How many lines in the listing include the string "court"? Reply with the number alone.
**** Data supplied ****
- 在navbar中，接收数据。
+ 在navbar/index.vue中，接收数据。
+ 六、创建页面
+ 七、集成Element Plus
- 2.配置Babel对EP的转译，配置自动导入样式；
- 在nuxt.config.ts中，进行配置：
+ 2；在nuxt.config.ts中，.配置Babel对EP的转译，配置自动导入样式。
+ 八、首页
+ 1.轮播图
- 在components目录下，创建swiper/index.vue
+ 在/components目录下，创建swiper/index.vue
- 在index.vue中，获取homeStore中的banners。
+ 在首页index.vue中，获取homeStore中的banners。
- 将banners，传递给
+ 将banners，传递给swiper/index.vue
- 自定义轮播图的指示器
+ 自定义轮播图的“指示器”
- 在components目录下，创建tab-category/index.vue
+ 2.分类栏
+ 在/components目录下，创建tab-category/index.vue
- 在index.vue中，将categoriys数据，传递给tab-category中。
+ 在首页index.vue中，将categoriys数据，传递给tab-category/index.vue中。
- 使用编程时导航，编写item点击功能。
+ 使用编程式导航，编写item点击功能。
****
**** Data supplied ****
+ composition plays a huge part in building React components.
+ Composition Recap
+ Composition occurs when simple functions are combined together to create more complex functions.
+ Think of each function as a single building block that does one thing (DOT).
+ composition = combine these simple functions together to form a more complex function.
****
**** Data supplied ****
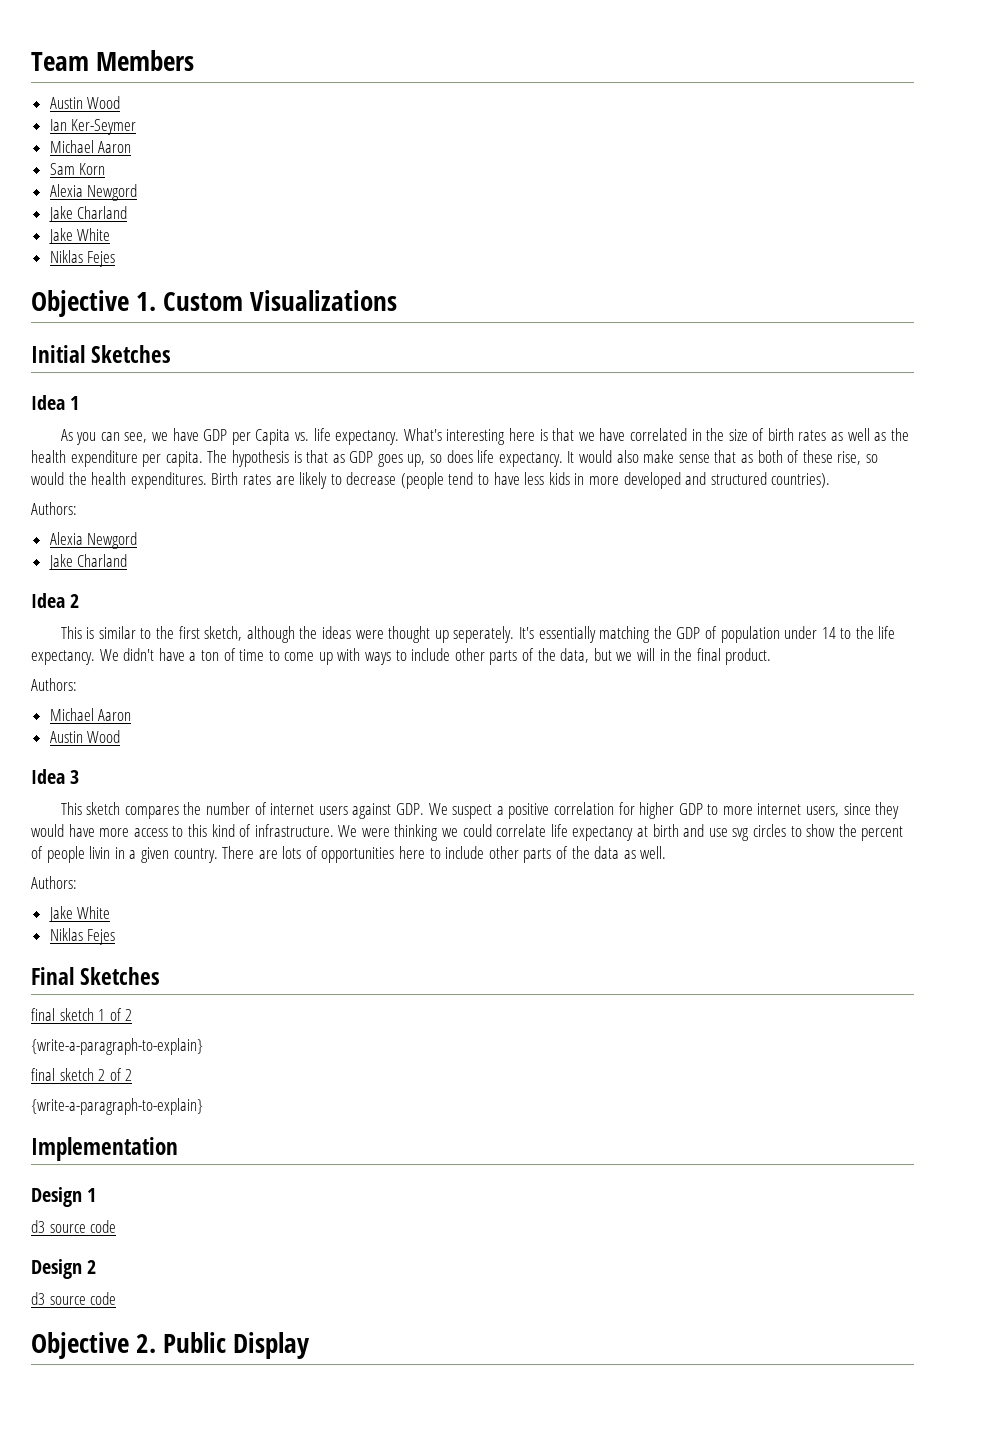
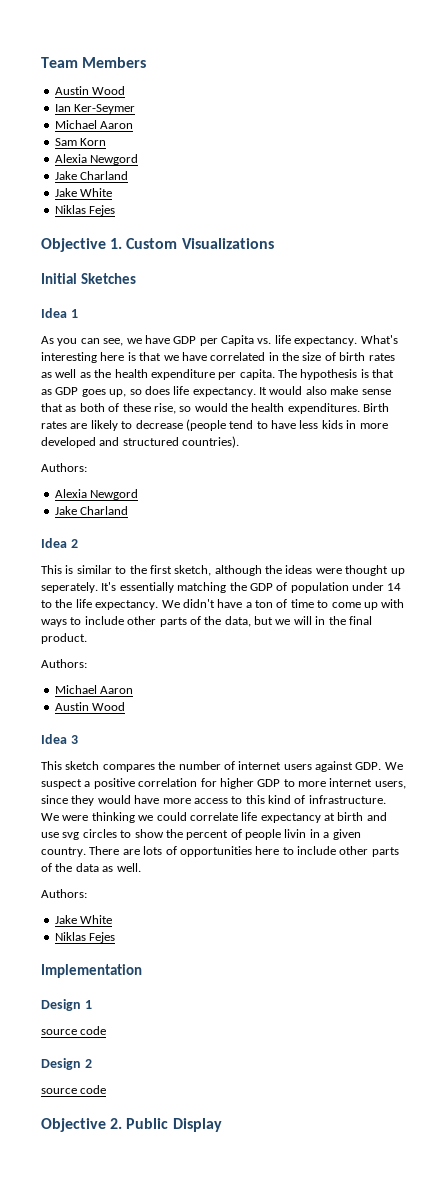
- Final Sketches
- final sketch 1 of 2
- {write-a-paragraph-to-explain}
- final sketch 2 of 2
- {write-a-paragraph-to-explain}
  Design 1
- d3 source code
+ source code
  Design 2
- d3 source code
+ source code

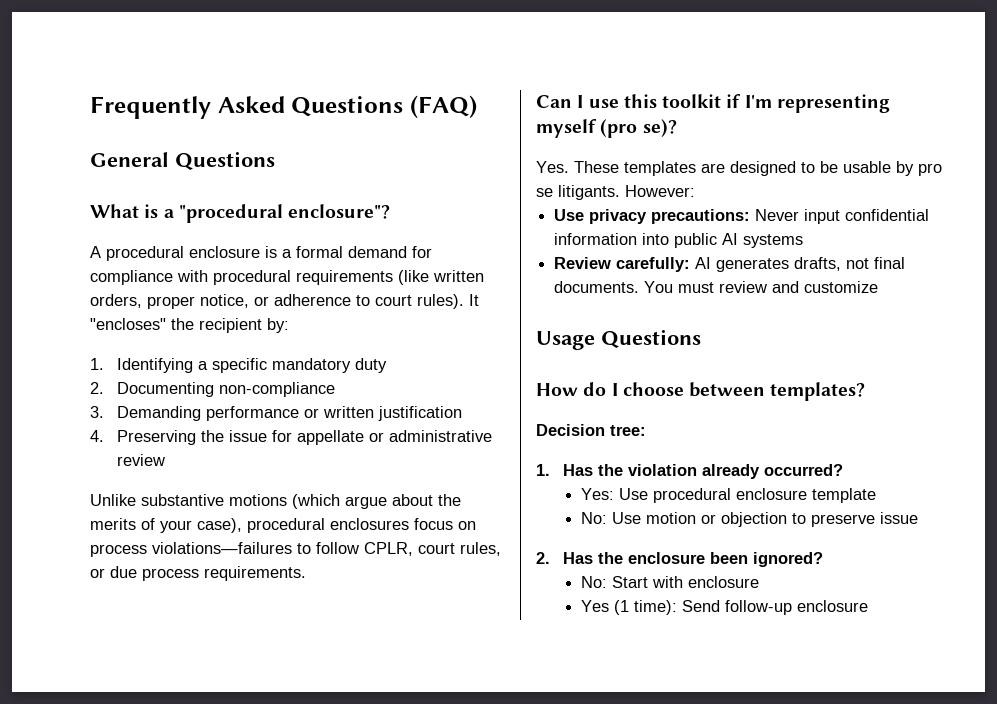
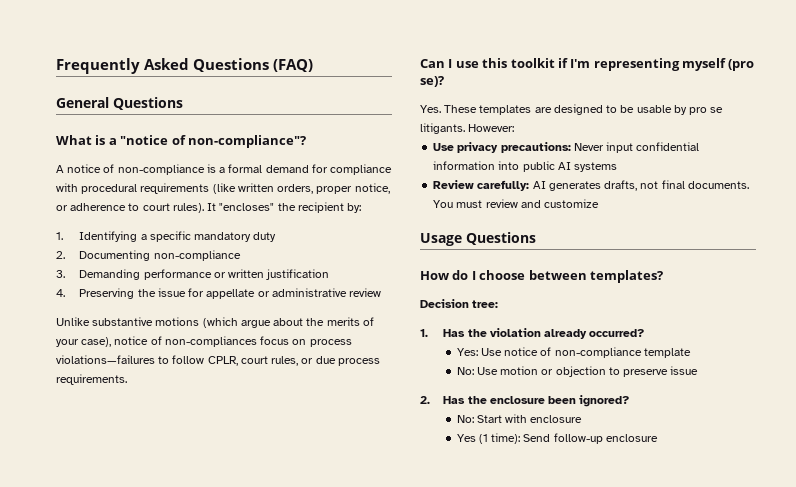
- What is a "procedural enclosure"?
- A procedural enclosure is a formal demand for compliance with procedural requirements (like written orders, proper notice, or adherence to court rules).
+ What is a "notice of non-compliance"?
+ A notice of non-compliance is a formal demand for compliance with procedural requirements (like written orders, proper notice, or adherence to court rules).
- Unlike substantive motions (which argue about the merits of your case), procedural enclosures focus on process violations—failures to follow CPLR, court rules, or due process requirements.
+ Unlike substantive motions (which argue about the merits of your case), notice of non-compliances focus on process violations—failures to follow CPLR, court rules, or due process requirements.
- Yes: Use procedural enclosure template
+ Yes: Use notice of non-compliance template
****
(Output):
4